WHAT YOU NEED TO DO:
Search the entries for the word "none" and pull out each line that has it.

[Items listed in a dataset]

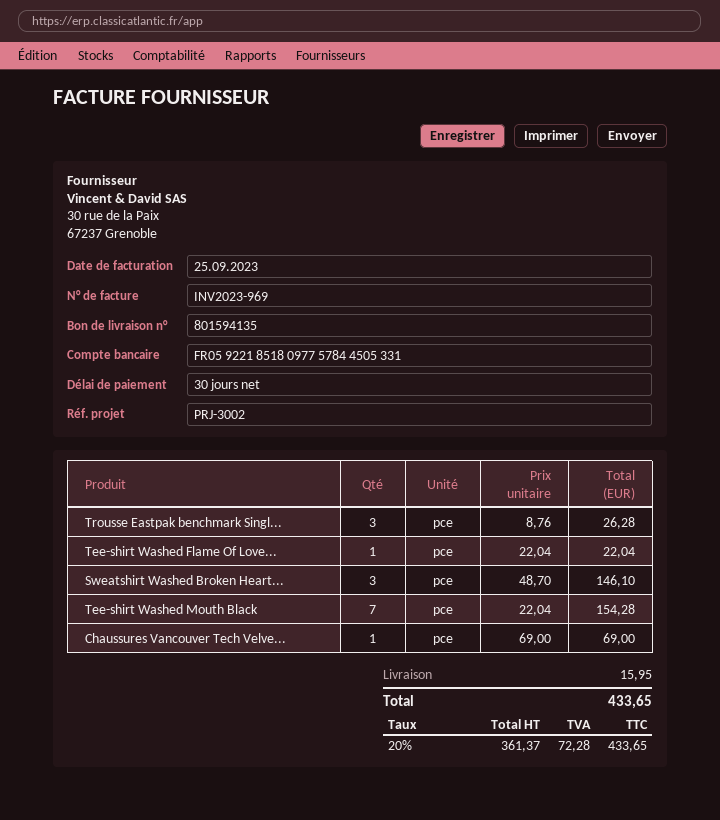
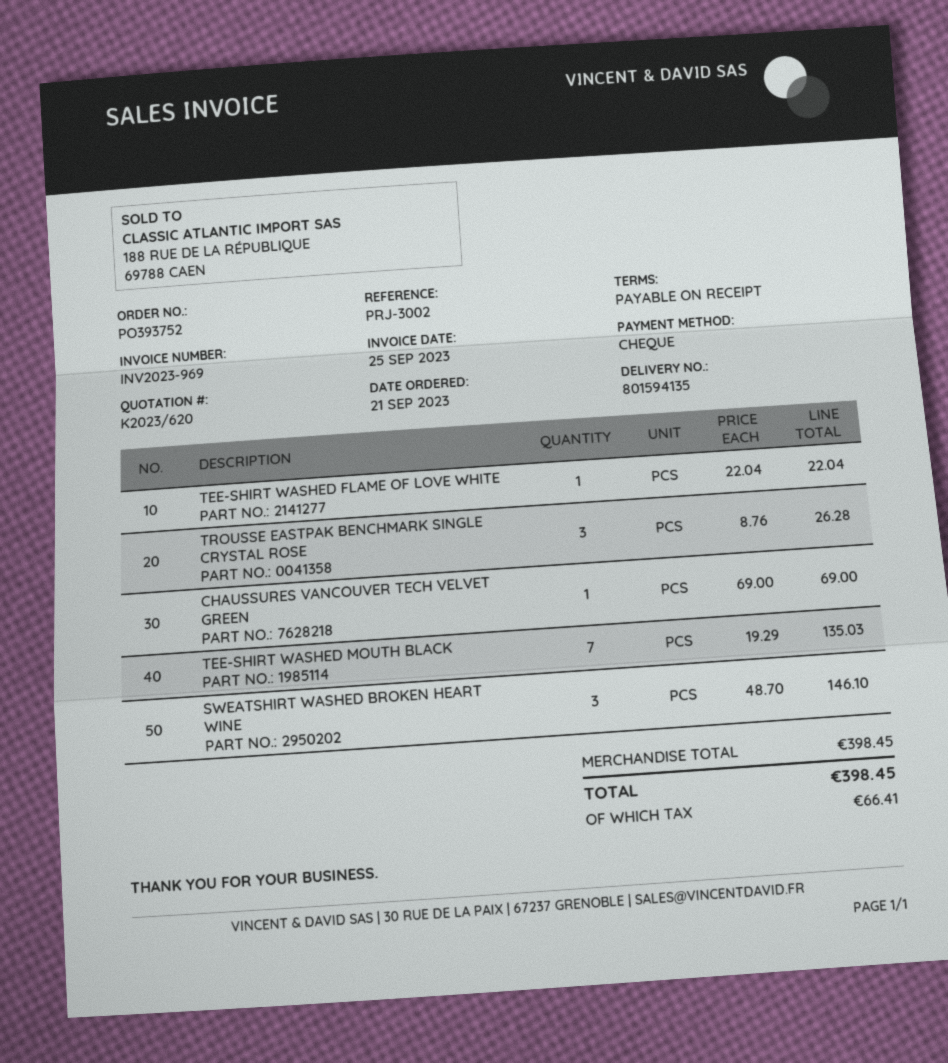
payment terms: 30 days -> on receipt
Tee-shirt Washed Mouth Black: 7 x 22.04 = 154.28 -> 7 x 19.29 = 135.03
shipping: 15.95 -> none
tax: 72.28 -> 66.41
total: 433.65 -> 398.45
==
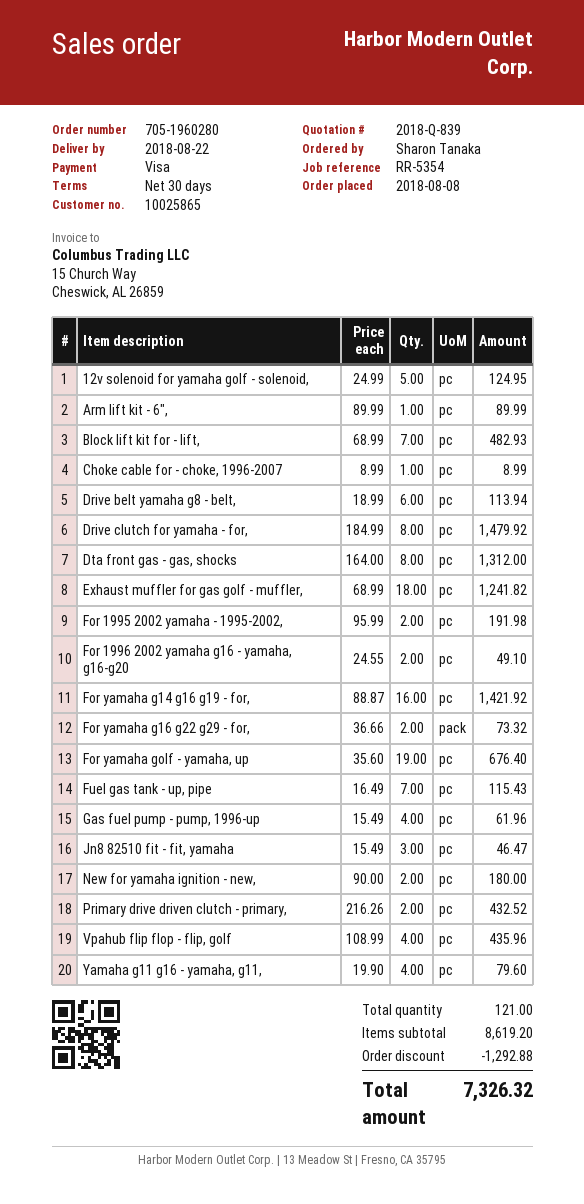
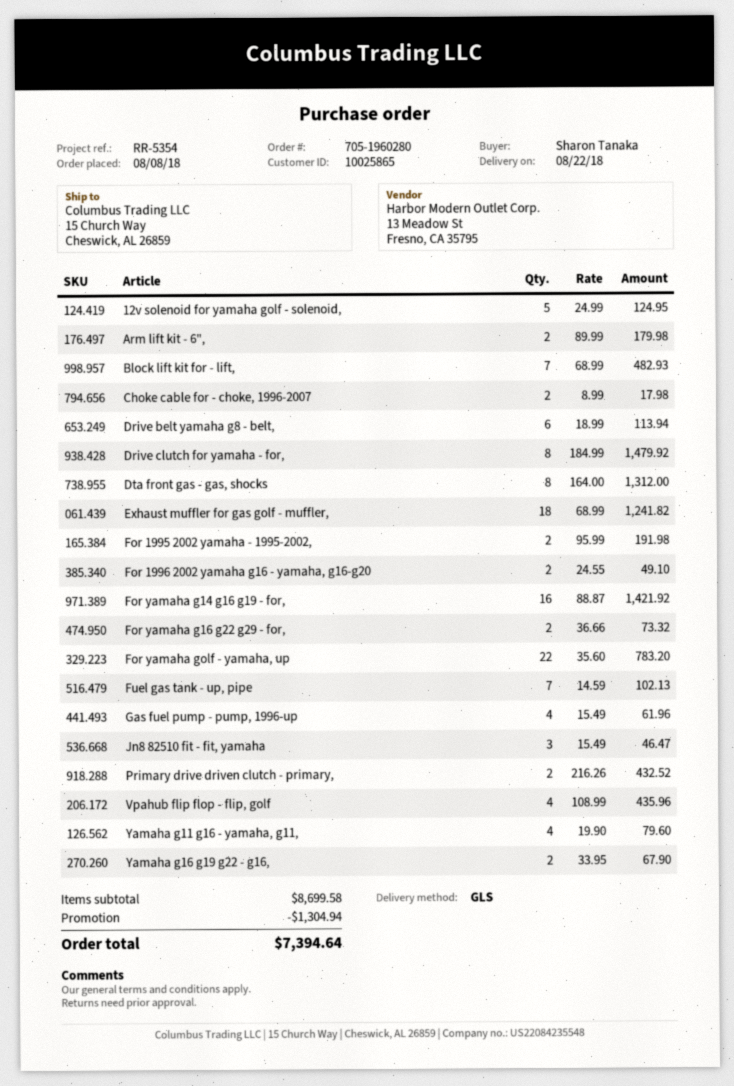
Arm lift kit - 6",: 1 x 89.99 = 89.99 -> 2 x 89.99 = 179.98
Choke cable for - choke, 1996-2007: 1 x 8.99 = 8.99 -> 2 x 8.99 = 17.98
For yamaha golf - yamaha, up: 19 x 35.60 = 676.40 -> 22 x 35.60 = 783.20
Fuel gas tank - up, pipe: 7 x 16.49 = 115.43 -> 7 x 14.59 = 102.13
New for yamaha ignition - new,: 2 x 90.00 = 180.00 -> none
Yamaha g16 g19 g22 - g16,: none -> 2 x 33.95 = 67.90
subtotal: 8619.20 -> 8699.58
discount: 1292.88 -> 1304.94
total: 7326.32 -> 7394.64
...
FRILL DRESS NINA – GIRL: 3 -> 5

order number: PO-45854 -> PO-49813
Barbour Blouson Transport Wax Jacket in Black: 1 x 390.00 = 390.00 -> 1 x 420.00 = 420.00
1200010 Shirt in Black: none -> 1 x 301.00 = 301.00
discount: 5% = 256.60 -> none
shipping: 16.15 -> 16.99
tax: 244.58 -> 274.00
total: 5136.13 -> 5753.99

RESULT:
shipping: 15.95 -> none
New for yamaha ignition - new,: 2 x 90.00 = 180.00 -> none
Yamaha g16 g19 g22 - g16,: none -> 2 x 33.95 = 67.90
1200010 Shirt in Black: none -> 1 x 301.00 = 301.00
discount: 5% = 256.60 -> none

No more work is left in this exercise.